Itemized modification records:
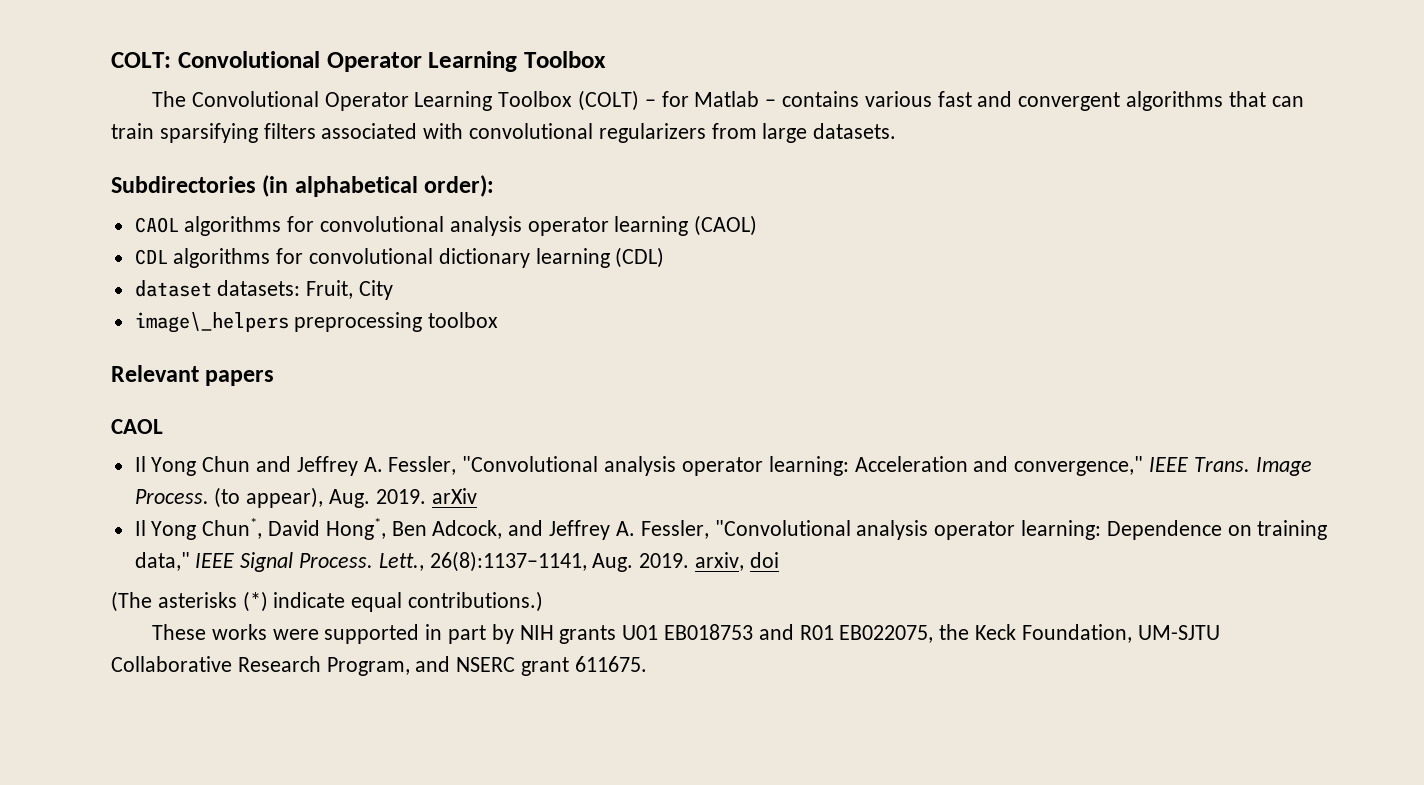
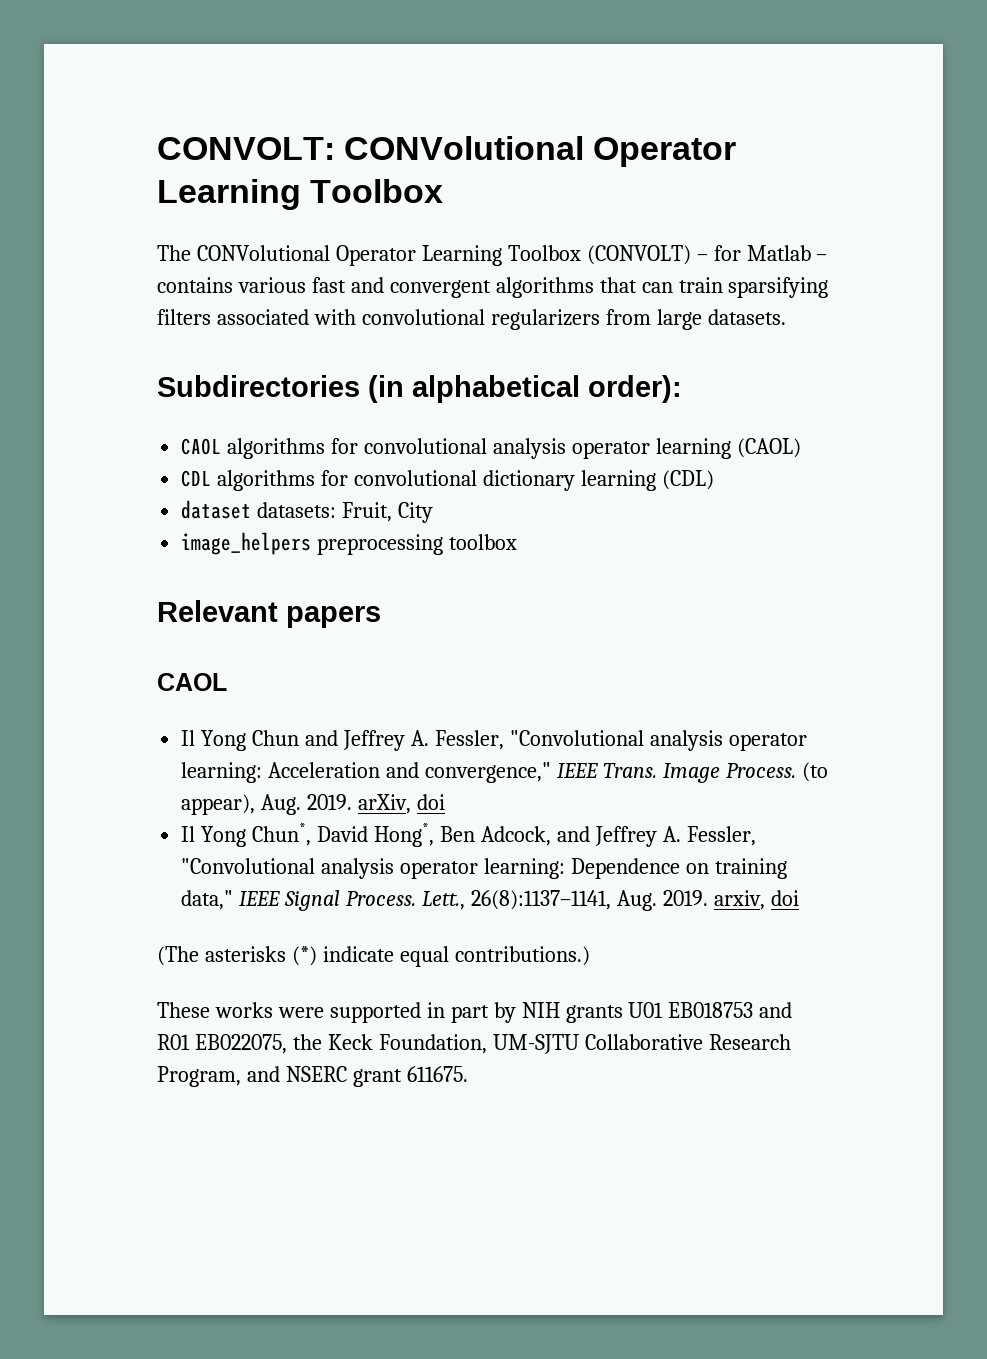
[111,51,320,68] COLT: Convolutional -> [157,136,585,160] CONVOLT: CONVolutional
[191,90,639,111] Convolutional Operator Learning Toolbox (COLT) -> [196,245,691,266] CONVolutional Operator Learning Toolbox (CONVOLT)
[134,312,289,333] image\_helpers -> [181,532,312,555] image_helpers
[431,488,477,504] arXiv -> [358,794,445,814] arXiv, doi

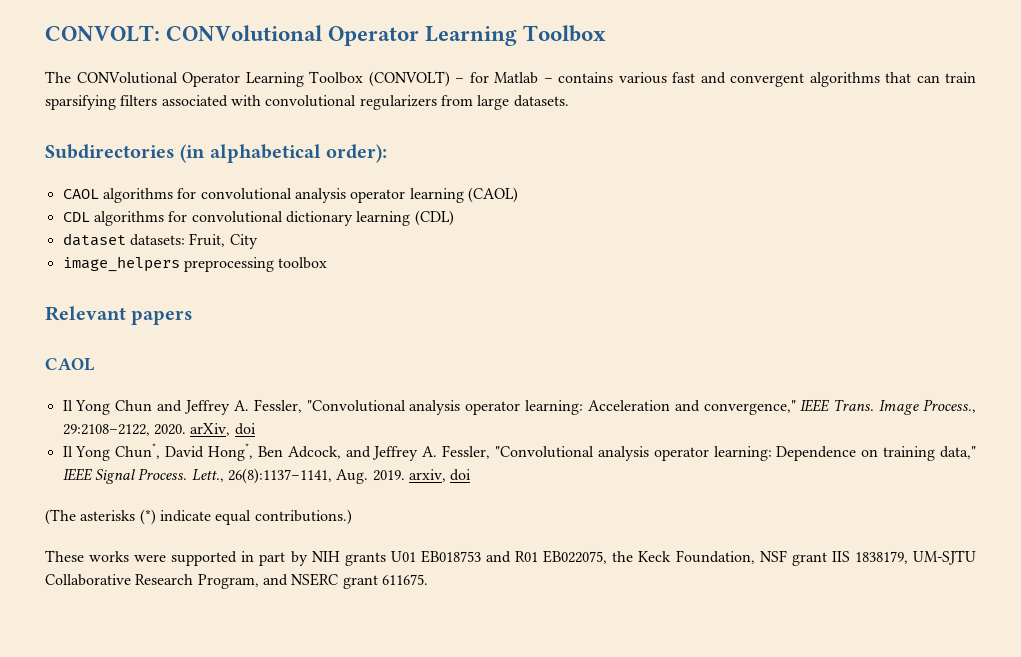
[725,762,828,782] [181,794,353,815] Process. (to appear), Aug. 2019. -> [923,399,977,413] [62,424,186,436] Process., 29:2108–2122, 2020.
(487, 1044) none -> [759,550,908,566] NSF grant IIS 1838179,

* **WHAT YOU ARE ASKED TO DO**: The records above must be returned exactly, with each picture omitted.

* **EXERCISE ANSWER**:
[111,51,320,68] COLT: Convolutional -> [157,136,585,160] CONVOLT: CONVolutional
[191,90,639,111] Convolutional Operator Learning Toolbox (COLT) -> [196,245,691,266] CONVolutional Operator Learning Toolbox (CONVOLT)
[134,312,289,333] image\_helpers -> [181,532,312,555] image_helpers
[431,488,477,504] arXiv -> [358,794,445,814] arXiv, doi

[725,762,828,782] [181,794,353,815] Process. (to appear), Aug. 2019. -> [923,399,977,413] [62,424,186,436] Process., 29:2108–2122, 2020.
(487, 1044) none -> [759,550,908,566] NSF grant IIS 1838179,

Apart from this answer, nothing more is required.